But on closer inspection, we see that more is going on here. Paul repeats a phrase: "in accordance with the Scriptures." Paul is linking the announcement of Christ's death and resurrection to the promises made in the Old Testament Scriptures. The announcement is not divorced from the story. Rather, the announcement finds its meaning and fulfillment according to the Scriptures.

Paul is not the only New Testament writer who thinks this way. Each of the four Gospels also begins with a summary and recapitulation of Old Testament truth.

Matthew kicks things off with a genealogy, a long list of names that causes our eyes to glaze over. But just because we modern readers don't understand the point of genealogies doesn't mean Matthew didn't. The ancestral line of Jesus that Matthew places at the start of his Gospel links Jesus to David and then back to Abraham. The point? Jesus doesn't simply appear out of the blue. He is the faithful Israelite and the promised king through David's line.

Mark's Gospel is the shortest. He skips the story of Jesus' birth entirely. No manger scene. No angelic chorus for the shepherds. No star in the east for the wise men. Nevertheless, Mark grounds his Gospel in the Old Testament. He starts by quoting from Isaiah the prophet (who had much to say about "good news," by the way). "As it is written" is Mark's way of saying, "according to the Scriptures." So Mark joins Matthew in hinting that we need to catch up on the back story if we are to make sense of Jesus.

Luke, the diligent historian, begins his Gospel by recounting the birth of John the Baptist.

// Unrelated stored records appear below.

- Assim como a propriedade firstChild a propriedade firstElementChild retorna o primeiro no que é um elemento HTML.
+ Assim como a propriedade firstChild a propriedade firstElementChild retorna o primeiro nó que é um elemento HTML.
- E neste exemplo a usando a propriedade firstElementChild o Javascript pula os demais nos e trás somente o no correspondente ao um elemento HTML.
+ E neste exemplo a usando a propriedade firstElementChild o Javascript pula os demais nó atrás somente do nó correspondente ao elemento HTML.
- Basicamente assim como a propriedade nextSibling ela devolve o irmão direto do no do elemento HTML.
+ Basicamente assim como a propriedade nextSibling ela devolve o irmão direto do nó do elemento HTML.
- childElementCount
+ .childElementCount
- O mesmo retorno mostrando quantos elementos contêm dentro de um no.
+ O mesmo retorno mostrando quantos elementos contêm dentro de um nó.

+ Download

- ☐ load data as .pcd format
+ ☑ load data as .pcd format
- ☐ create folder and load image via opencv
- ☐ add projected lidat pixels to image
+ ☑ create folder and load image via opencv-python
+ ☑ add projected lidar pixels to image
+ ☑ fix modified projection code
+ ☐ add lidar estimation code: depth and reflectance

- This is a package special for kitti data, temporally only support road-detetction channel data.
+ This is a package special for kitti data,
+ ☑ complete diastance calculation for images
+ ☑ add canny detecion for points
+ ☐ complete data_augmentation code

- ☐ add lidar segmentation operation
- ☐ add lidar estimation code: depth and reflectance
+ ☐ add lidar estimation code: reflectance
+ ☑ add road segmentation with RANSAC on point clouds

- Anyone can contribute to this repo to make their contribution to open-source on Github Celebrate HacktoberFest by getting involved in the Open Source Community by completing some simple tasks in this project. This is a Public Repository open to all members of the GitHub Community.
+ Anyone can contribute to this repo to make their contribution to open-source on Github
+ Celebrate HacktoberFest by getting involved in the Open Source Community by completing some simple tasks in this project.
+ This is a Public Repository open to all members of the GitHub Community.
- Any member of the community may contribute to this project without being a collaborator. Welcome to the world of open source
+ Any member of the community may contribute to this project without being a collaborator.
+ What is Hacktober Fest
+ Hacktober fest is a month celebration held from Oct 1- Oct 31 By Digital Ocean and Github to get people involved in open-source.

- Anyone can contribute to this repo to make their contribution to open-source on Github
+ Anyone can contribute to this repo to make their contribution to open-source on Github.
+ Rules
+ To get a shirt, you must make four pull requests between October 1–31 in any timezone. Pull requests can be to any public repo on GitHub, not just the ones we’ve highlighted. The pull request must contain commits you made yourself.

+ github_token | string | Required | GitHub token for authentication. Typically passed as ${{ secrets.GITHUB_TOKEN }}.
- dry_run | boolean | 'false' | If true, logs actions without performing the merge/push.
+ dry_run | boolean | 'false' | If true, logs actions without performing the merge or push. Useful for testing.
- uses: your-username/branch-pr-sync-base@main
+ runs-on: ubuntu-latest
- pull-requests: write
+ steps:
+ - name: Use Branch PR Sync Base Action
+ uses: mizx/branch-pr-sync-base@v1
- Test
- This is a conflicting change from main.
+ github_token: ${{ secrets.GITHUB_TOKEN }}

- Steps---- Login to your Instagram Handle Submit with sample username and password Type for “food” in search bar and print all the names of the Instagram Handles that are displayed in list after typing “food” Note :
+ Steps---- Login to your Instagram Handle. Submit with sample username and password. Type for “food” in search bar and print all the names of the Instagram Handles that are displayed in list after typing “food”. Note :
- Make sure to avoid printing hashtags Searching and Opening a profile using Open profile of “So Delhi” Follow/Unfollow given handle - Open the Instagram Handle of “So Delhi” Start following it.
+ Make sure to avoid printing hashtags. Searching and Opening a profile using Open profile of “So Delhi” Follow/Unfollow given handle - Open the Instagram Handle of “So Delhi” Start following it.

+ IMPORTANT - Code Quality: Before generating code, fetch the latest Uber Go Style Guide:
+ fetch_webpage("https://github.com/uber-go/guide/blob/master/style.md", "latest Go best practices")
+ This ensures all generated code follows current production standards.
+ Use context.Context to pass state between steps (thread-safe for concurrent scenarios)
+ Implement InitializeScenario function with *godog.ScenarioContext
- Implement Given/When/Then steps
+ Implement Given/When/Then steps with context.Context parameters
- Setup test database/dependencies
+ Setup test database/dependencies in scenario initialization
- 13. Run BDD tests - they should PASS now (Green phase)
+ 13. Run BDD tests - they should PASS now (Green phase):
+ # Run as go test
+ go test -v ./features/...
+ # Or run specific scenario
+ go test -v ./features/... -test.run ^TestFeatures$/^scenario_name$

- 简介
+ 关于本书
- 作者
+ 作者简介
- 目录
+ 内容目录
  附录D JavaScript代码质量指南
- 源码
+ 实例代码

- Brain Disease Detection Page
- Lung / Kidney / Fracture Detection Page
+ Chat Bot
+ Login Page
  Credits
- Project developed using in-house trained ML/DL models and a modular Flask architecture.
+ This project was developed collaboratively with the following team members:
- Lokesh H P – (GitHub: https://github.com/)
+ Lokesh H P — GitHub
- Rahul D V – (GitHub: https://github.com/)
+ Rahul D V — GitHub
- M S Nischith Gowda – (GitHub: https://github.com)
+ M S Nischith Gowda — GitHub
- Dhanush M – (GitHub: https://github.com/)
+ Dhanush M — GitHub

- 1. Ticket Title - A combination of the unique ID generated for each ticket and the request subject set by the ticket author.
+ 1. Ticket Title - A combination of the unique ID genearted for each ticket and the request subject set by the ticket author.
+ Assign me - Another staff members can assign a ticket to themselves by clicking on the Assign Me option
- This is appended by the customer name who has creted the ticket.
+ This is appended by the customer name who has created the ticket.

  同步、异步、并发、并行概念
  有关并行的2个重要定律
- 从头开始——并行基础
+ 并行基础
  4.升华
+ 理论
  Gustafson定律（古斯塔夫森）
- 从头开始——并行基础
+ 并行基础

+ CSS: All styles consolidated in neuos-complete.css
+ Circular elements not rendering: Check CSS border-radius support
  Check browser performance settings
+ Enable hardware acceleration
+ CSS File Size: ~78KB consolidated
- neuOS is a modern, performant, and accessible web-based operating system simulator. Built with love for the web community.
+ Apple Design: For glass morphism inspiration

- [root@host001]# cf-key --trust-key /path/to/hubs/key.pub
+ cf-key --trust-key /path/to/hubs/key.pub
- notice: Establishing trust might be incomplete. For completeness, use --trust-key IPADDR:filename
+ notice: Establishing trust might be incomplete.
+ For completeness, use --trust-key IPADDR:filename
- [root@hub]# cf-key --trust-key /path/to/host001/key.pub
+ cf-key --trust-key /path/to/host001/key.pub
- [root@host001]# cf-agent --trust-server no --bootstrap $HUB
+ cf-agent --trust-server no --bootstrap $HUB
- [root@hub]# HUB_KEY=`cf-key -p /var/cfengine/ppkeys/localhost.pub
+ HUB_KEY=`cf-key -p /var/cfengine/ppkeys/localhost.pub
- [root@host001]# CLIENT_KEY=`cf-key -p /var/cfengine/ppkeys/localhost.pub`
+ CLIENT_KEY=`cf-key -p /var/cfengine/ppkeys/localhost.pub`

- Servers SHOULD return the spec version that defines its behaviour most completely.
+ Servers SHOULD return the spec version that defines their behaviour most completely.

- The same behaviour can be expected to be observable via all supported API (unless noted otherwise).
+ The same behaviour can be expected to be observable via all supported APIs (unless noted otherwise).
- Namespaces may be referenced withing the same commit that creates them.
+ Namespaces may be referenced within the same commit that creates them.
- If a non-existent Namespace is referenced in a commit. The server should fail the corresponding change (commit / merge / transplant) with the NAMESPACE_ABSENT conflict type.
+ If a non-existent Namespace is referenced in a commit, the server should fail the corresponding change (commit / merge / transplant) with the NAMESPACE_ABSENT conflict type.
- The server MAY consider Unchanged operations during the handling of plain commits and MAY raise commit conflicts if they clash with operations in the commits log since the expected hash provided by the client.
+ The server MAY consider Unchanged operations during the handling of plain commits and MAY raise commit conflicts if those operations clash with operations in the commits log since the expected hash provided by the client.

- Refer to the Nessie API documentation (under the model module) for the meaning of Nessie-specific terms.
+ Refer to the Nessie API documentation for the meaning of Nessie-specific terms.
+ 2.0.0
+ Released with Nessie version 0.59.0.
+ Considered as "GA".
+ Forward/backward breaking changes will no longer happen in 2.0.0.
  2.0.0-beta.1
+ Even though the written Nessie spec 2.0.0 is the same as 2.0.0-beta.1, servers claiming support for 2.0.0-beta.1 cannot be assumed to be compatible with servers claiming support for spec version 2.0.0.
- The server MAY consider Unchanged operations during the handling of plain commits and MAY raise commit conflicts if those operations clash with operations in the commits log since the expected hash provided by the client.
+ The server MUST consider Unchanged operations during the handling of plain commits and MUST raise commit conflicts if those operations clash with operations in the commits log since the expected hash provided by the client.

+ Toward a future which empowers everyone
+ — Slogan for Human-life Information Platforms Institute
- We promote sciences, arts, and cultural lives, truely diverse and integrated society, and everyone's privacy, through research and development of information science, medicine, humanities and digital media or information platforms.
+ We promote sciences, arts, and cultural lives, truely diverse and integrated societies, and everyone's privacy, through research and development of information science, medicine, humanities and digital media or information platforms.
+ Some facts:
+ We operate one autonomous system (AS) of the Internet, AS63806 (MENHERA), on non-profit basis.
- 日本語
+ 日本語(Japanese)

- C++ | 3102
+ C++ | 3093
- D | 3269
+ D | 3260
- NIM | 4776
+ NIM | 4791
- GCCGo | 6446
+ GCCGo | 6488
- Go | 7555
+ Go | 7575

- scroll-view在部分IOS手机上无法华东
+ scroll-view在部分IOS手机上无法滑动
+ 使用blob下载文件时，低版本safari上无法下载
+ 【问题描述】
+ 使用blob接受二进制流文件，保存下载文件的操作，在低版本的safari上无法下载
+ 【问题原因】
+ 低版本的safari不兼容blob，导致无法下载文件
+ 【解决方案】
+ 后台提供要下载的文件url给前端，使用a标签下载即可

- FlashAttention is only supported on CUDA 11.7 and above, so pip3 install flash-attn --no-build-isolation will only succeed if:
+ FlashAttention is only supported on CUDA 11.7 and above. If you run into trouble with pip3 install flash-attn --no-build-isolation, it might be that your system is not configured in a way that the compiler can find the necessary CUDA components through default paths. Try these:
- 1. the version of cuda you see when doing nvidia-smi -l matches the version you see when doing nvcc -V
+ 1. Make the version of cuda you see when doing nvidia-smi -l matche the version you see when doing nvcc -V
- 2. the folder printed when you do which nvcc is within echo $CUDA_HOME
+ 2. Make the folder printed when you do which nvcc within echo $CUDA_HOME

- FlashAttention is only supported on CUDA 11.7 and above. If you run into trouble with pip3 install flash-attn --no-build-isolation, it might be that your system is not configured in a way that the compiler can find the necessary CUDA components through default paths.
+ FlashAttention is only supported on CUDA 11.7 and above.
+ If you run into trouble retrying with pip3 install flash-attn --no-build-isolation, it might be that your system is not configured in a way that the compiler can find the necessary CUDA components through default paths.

Ever the artist, Luke gives us the Old Testament backstory in a more subtle way: through song. When an expectant Mary visits an expectant Elizabeth, she bursts into praise. Her song places her squarely in the context of first-century Jewish anticipation of the Messiah: God "has helped His servant Israel, in remembrance of His mercy, as He spoke to our fathers, to Abraham and to his offspring forever" (1:54–55). Not long after, Zechariah prophesies, reminding us of David and Abraham. So Luke also relates the story of Jesus' birth as the next chapter in a story already in progress.

What about John? The beginning of his Gospel harkens back to the creation narrative of Genesis 1: "In the beginning was the Word." But John also reminds us of Jewish history, telling us that "the law was given through Moses; [but] grace and truth came through Jesus Christ" (John 1:17).

We need to pay attention to these hints we find in the Scriptures. The apostle Paul and each of the Gospel authors (in their own way) point us back to the Old Testament in order to make sense of Jesus. The gospel announcement—as powerful as it is, as central as it is to our faith—needs the gospel story in order to make sense.

Knowing the Backstory

Imagine sitting down for the first time to watch The Return of the King, the final film in Tolkien's The Lord of the Rings trilogy. You start with the scene that shows Sam and Frodo approaching Mordor. From the music and intensity of the filmmaking, you gather that this must be a key moment in the story. But without any understanding of what has transpired in the past or any knowledge of the shire, the ring, and the importance of these hobbits, you'd be hard pressed to know why this moment is so important or how the future of Middle Earth hinges upon Frodo's actions.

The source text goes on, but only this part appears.